→ **Requirement**: Drop every picture and give the entries back exactly.

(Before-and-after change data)

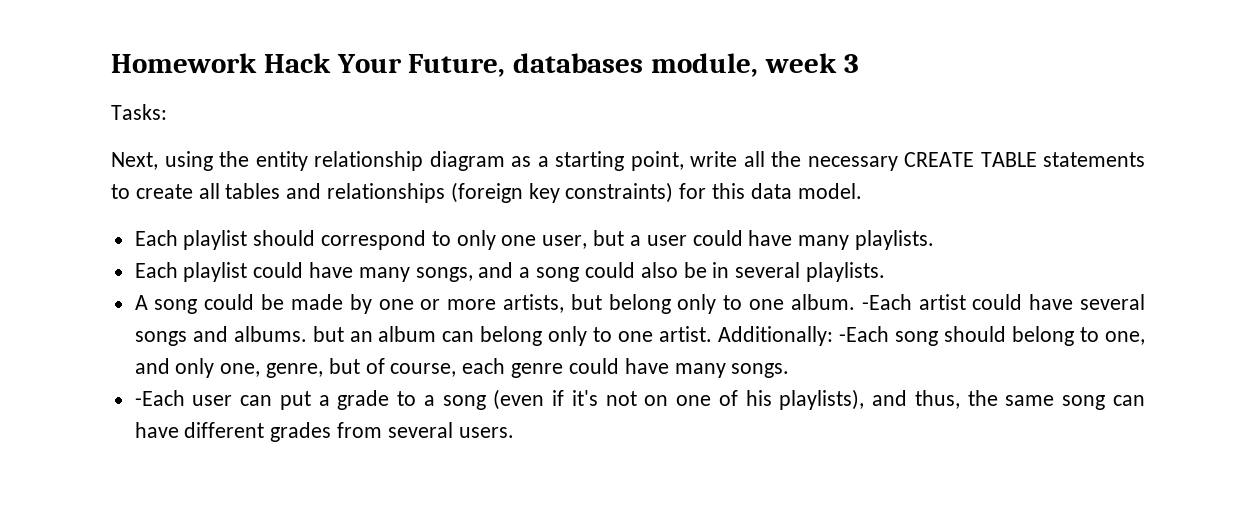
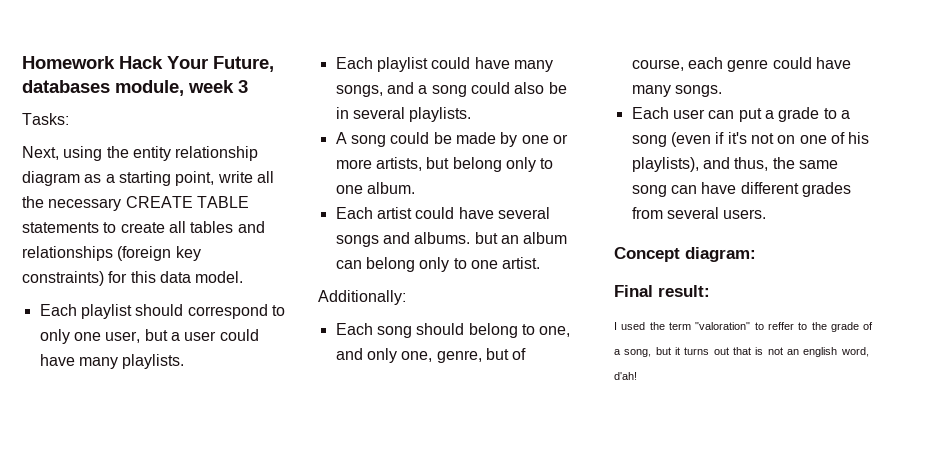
[861,294,912,310] -Each -> [335,207,373,219] // Each
(713, 334) none -> (541, 263) //
[839,326,890,342] -Each -> [335,323,373,335] // Each
[134,390,185,406] -Each -> [631,107,669,119] Each
(514, 432) none -> [614,247,756,262] [614,285,710,297] [614,322,874,332] [614,347,869,357] [614,372,637,380] // Concept diagram: // Final result: // I used the term "valoration" to reffer to the grade of a song, but it turns out that is not an english word, d'ah!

→ **Output for this task**:
[861,294,912,310] -Each -> [335,207,373,219] // Each
(713, 334) none -> (541, 263) //
[839,326,890,342] -Each -> [335,323,373,335] // Each
[134,390,185,406] -Each -> [631,107,669,119] Each
(514, 432) none -> [614,247,756,262] [614,285,710,297] [614,322,874,332] [614,347,869,357] [614,372,637,380] // Concept diagram: // Final result: // I used the term "valoration" to reffer to the grade of a song, but it turns out that is not an english word, d'ah!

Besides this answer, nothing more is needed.